Mais si le chômage a autant explosé, à qui la faute sinon à ce patronat arrogant qui a " dégraissé " partout, qui continue à le faire comme à Michelin, Alstom ou TotalFinaElf, fermé des usines jugées pas assez rentables entraînant la ruine de régions entières, et tout cela le plus souvent pour pouvoir annoncer des profits records à la Bourse !

Il n'est nullement dans l'intention du patronat de réviser à la hausse la couverture du chômage, et pas plus de lutter contre le chômage qui lui permet de faire pression sur l'ensemble des salariés. Il souhaite au contraire peser dans les négociations pour pouvoir bénéficier de la main-d'oeuvre la plus corvéable possible en déboursant le moins possible. Et il a trouvé en Notat une alliée même si elle se défend de vouloir durcir les conditions d'indemnisation. Pour se défendre, si on peut parler de défense en l'occurrence, elle déclare elle-même que les sanctions fonctionnent déjà puisque 180 000 personnes sont radiées chaque année !

L'Unedic excédentaire... aux dépens des chômeurs

Les caisses de l'UNEDIC sont, apprend-on, excédentaires cette année de plusieurs milliards de francs. C'est la conséquence de plusieurs facteurs, dont les mesures restrictives en matière d'indemnisation du chômage.
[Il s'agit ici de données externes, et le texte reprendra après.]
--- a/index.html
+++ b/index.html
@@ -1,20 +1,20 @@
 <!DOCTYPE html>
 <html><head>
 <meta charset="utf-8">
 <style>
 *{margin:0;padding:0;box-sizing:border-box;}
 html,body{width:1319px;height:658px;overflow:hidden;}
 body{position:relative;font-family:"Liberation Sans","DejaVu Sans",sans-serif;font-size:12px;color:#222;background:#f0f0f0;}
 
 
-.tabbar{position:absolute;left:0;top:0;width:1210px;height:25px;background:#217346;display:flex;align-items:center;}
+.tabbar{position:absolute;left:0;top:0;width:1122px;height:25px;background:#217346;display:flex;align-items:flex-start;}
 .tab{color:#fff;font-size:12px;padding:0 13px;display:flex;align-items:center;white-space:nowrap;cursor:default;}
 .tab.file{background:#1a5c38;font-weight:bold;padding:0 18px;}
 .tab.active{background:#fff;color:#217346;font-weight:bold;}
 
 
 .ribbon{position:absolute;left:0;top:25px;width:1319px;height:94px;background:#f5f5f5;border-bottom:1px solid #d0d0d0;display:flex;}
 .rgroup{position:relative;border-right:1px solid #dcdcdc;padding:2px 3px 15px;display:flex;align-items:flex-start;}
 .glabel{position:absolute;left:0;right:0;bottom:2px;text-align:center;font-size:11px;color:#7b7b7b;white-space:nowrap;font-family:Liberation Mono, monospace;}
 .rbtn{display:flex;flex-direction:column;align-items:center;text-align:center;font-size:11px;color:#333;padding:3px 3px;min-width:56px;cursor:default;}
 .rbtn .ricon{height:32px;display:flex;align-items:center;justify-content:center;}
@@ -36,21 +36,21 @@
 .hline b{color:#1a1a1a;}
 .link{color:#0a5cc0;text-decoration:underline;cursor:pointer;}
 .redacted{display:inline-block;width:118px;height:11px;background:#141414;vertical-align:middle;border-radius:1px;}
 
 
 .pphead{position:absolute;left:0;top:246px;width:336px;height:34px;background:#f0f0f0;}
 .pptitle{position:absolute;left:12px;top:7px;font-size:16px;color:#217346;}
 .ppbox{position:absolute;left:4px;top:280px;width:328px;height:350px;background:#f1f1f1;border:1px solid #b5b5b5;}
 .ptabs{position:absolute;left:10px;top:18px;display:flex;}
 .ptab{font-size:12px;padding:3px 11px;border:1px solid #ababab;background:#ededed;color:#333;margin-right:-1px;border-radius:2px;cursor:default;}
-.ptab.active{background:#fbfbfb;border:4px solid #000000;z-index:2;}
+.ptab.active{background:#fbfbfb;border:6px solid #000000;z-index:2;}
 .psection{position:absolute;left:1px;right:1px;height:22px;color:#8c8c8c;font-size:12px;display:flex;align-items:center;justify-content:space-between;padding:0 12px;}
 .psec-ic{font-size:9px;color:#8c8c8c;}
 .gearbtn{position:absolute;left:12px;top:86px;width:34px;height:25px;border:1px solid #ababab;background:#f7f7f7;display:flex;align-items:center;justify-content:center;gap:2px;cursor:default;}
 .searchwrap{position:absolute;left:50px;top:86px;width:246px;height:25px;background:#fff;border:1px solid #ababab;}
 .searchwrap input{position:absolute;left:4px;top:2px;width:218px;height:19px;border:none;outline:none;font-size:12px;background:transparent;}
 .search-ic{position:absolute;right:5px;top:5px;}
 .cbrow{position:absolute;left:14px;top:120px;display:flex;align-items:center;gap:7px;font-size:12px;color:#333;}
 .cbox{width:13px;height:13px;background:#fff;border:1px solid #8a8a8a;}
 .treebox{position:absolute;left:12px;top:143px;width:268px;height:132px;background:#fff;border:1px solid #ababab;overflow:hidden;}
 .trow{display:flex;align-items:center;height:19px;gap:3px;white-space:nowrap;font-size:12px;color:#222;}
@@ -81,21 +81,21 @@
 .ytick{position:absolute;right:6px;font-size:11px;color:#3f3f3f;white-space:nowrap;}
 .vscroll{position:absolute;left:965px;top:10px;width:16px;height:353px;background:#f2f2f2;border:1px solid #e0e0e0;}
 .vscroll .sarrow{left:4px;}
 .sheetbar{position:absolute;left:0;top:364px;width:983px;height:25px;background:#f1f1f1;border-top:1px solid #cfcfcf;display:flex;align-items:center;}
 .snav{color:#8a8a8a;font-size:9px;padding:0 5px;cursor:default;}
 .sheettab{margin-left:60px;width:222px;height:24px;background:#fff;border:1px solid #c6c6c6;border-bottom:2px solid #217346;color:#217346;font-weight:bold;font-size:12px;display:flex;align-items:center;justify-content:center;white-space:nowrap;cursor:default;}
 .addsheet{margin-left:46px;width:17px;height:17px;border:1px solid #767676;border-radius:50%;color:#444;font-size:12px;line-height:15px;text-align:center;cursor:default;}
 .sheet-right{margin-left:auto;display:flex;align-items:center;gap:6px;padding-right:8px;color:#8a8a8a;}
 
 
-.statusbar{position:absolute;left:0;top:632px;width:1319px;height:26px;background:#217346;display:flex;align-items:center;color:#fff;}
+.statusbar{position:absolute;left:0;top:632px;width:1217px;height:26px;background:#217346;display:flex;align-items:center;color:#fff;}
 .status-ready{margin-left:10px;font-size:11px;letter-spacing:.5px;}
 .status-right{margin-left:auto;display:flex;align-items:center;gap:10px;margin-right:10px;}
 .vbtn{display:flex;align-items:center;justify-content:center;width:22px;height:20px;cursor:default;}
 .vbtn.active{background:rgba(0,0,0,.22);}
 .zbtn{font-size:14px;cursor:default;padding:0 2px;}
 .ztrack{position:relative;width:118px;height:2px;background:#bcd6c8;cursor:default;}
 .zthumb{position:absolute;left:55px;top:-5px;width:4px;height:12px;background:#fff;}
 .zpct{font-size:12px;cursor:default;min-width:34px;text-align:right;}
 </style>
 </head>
Car depuis que le chômage augmente, la politique de tous les gouvernements de droite bien sûr, mais aussi de gauche, a visé à faire basculer sur les travailleurs en activité l'essentiel de la facture, et parallèlement à diminuer le nombre, le niveau et la durée d'indemnisation des demandeurs d'emploi.

En 1979, le gouvernement de droite réduisait les allocations de chômage pour licenciement économique qui avaient été fixées en 1974 à 90 % du salaire brut des licenciés pendant un an.
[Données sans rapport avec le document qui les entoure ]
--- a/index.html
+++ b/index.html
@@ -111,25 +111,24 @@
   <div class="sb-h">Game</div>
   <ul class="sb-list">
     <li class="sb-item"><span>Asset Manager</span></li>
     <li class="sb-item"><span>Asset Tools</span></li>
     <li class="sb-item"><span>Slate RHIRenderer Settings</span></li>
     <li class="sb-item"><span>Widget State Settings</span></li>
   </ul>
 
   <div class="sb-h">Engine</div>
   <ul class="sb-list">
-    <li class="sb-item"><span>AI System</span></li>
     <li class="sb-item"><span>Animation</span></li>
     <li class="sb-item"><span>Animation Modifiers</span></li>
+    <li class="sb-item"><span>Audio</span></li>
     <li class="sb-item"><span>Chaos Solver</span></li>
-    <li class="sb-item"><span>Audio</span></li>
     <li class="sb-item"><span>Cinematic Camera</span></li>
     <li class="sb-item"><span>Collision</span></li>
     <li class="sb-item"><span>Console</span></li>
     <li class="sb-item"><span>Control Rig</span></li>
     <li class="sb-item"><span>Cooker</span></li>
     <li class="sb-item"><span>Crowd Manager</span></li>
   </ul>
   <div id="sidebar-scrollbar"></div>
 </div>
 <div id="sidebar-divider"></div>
En 1982, Pierre Bérégovoy (à " gauche "), ministre des Affaires sociales dans le premier gouvernement de Mitterrand, promulguait un décret limitant la durée d'indemnisation proportionnellement à la durée d'affiliation, instaurait quelques cotisations supplémentaires sur les chômeurs tout en diminuant le montant de diverses allocations.

En 1992, Martine Aubry (de " gauche " encore), alors ministre du Travail, entre autres attaques, portait la durée minimum de travail à quatre mois (au lieu de 3) dans les huit mois précédant l'inscription pour l'ouverture des droits au chômage : 30 000 chômeurs perdirent alors leurs droits du jour au lendemain. En juillet de la même année la CFDT, la CGC et la CFTC signaient avec le patronat la convention qui instaurait le principe de la dégressivité des allocations (qui baissent actuellement de 17 % tous les six mois) et les contrôles trimestriels des démarches faites par les chômeurs pour le maintien de leurs indemnisations. On pourrait multiplier ces exemples de tracasseries envers les chômeurs visant à chaque fois à en diminuer le nombre... dans les statistiques, pas dans la réalité !
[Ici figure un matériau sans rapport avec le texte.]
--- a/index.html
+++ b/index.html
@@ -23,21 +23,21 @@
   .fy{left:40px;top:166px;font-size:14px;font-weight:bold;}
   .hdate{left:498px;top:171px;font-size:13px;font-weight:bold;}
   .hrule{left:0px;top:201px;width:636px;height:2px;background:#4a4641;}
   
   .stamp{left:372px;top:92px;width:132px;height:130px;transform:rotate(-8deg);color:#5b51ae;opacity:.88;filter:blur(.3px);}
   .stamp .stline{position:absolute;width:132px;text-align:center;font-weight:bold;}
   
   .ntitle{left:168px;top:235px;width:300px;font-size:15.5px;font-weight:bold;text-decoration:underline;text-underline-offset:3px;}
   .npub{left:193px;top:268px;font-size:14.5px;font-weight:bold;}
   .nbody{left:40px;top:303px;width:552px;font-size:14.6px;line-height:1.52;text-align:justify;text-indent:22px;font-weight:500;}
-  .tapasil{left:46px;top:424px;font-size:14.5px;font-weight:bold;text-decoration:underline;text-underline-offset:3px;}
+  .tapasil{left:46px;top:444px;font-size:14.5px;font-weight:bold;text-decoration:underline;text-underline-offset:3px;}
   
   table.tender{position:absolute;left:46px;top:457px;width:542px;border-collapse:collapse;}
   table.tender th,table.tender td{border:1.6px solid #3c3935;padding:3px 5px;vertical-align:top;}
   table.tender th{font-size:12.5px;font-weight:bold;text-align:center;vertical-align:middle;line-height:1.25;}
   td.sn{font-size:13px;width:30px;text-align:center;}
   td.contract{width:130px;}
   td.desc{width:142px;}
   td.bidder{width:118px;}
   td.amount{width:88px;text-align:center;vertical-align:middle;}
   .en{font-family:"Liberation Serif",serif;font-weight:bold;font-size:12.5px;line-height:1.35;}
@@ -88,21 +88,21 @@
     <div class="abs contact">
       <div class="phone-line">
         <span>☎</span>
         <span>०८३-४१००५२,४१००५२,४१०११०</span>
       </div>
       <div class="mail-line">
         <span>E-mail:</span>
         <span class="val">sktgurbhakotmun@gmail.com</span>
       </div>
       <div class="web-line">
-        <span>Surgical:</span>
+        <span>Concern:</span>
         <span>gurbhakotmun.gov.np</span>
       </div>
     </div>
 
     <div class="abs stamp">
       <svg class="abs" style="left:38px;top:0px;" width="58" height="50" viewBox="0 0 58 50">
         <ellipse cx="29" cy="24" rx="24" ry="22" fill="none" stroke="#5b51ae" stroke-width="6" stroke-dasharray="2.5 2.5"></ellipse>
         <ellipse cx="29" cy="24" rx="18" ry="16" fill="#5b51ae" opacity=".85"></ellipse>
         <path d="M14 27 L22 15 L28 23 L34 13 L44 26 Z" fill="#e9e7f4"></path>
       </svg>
Les conditions d'ouverture aux droits sont aujourd'hui draconiennes et alors que tous les salariés cotisent au chômage, seuls quatre chômeurs sur dix sont indemnisés par l'UNEDIC. C'est l'Etat qui prend le relais du système d'assurance-chômage avec notamment l'attribution du RMI, prélevé sur le budget de l'État. A minima, il est vrai ! C'est ainsi que près de la moitié des privés-d'emploi vivent comme ils peuvent avec moins de 4 000 F par mois.

La première priorité serait de permettre à tous ceux qui n'ont pas de travail de toucher d'ores et déjà des indemnités décentes, en prenant sur les profits patronaux, sans ce chantage qui vise à faire des chômeurs des responsables de leur situation s'ils n'acceptent pas n'importe quel contrat de travail ! Mais au-delà, c'est la fin du chômage qu'il faut viser en imposant l'interdiction des licenciements et en exigeant de l'État qu'il crée, partout où cela manque, les postes utiles dans les services publics.

Comme le criaient les organisations de chômeurs qui ont manifesté à Paris samedi 20 mai : " Un emploi, c'est un droit, un revenu, c'est un dû ! ".